I taught for over 10+ years with the ARC.  I stopped shortly after the 2005 upgrades because I didn't like the new materials.  It became more video based than instructor based.

Now with the new (unclear) rules I can't teach regularly and still a hold my position in disaster services.  :disappointed:  However, if you have any questions I'll be more than happy to try to answer them.  I'm going on my 14th year with them this year.


----------



## Flight-LP (Jul 20, 2011)

I, too, used to teach ARC. I stopped for one reason and it's the one Dan hits on. ARC charges an arm and a leg for EVERYTHING. Also as Mycrofft mentioned, you cannot rebrand nor alter any of the material. Currently, I teach AHA and ASHI. I prefer ASHI as it give me the best flexibility as an instructor and it allows a greater target audience.
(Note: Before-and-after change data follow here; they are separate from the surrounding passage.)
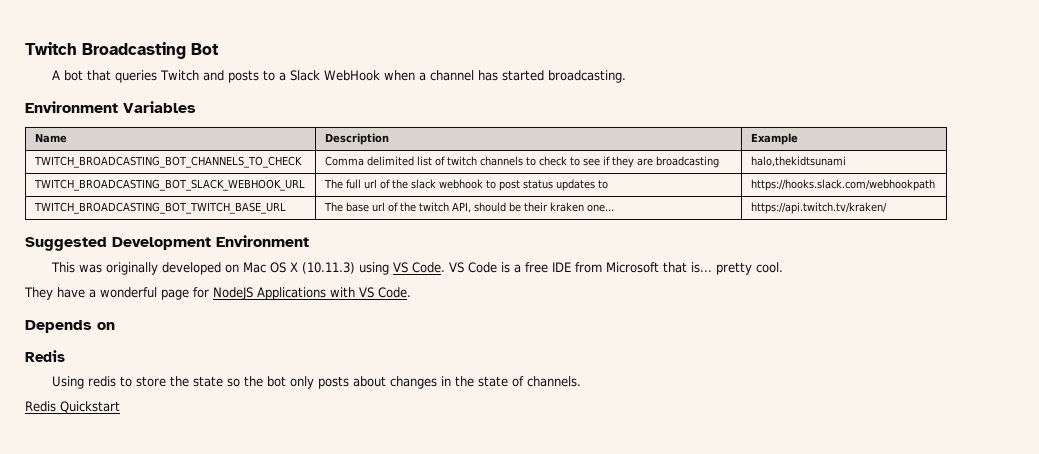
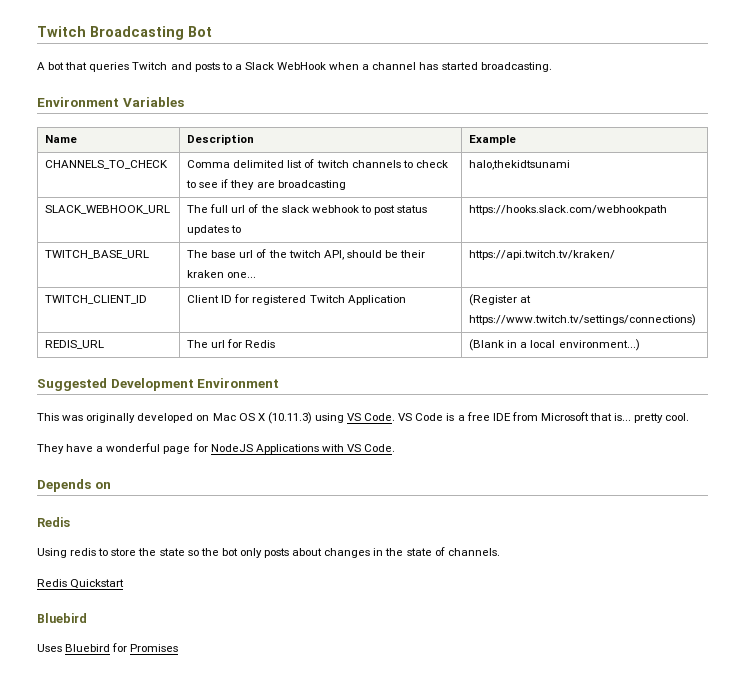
- TWITCH_BROADCASTING_BOT_CHANNELS_TO_CHECK | Comma delimited list of twitch channels to check to see if they are broadcasting | halo,thekidtsunami
+ CHANNELS_TO_CHECK | Comma delimited list of twitch channels to check to see if they are broadcasting | halo,thekidtsunami
- TWITCH_BROADCASTING_BOT_SLACK_WEBHOOK_URL | The full url of the slack webhook to post status updates to | https://hooks.slack.com/webhookpath
+ SLACK_WEBHOOK_URL | The full url of the slack webhook to post status updates to | https://hooks.slack.com/webhookpath
- TWITCH_BROADCASTING_BOT_TWITCH_BASE_URL | The base url of the twitch API, should be their kraken one... | https://api.twitch.tv/kraken/
+ TWITCH_BASE_URL | The base url of the twitch API, should be their kraken one... | https://api.twitch.tv/kraken/
+ TWITCH_CLIENT_ID | Client ID for registered Twitch Application | (Register at https://www.twitch.tv/settings/connections)
+ REDIS_URL | The url for Redis | (Blank in a local environment...)
  Redis Quickstart
+ Bluebird
+ Uses Bluebird for Promises

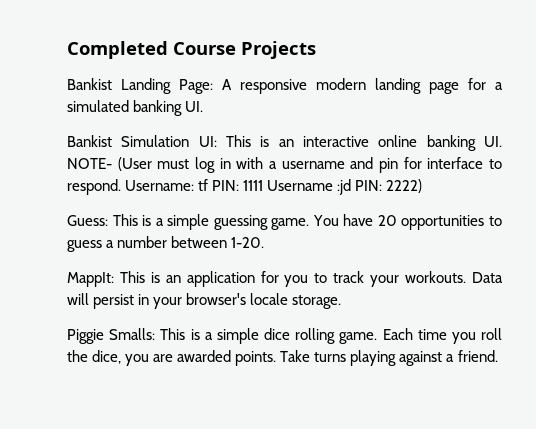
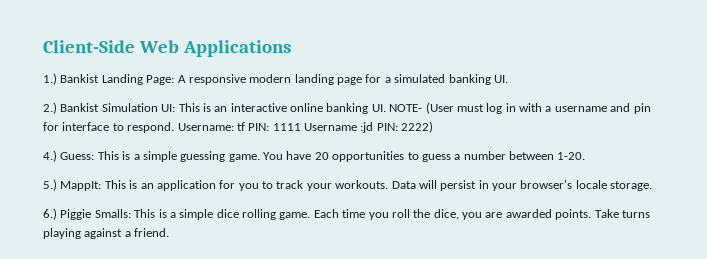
- Completed Course Projects
- Bankist Landing Page: A responsive modern landing page for a simulated banking UI.
+ Client-Side Web Applications
+ 1.) Bankist Landing Page: A responsive modern landing page for a simulated banking UI.
- Bankist Simulation UI: This is an interactive online banking UI. NOTE- (User must log in with a username and pin for interface to respond.
+ 2.) Bankist Simulation UI: This is an interactive online banking UI. NOTE- (User must log in with a username and pin for interface to respond.
- Guess: This is a simple guessing game.
+ 4.) Guess: This is a simple guessing game.
- MappIt: This is an application for you to track your workouts.
+ 5.) MappIt: This is an application for you to track your workouts.
- Piggie Smalls: This is a simple dice rolling game.
+ 6.) Piggie Smalls: This is a simple dice rolling game.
Their prices are reasonable, the administrative side of running a training center is more tolerable, and I can keep my costs low with my profit high vs. using AHA. Let me out it this way, if you want to attract clients from the largest and most profitable industry out there (i.e. construction), you aren't going to sell it and make a decent profit off of AHA or ARC.

ECSI has potential, but AAOS had better market it more effectively than they did with their new and exciting trauma course (ATT). I'm afraid it will turn into a diluted offering, but time will tell.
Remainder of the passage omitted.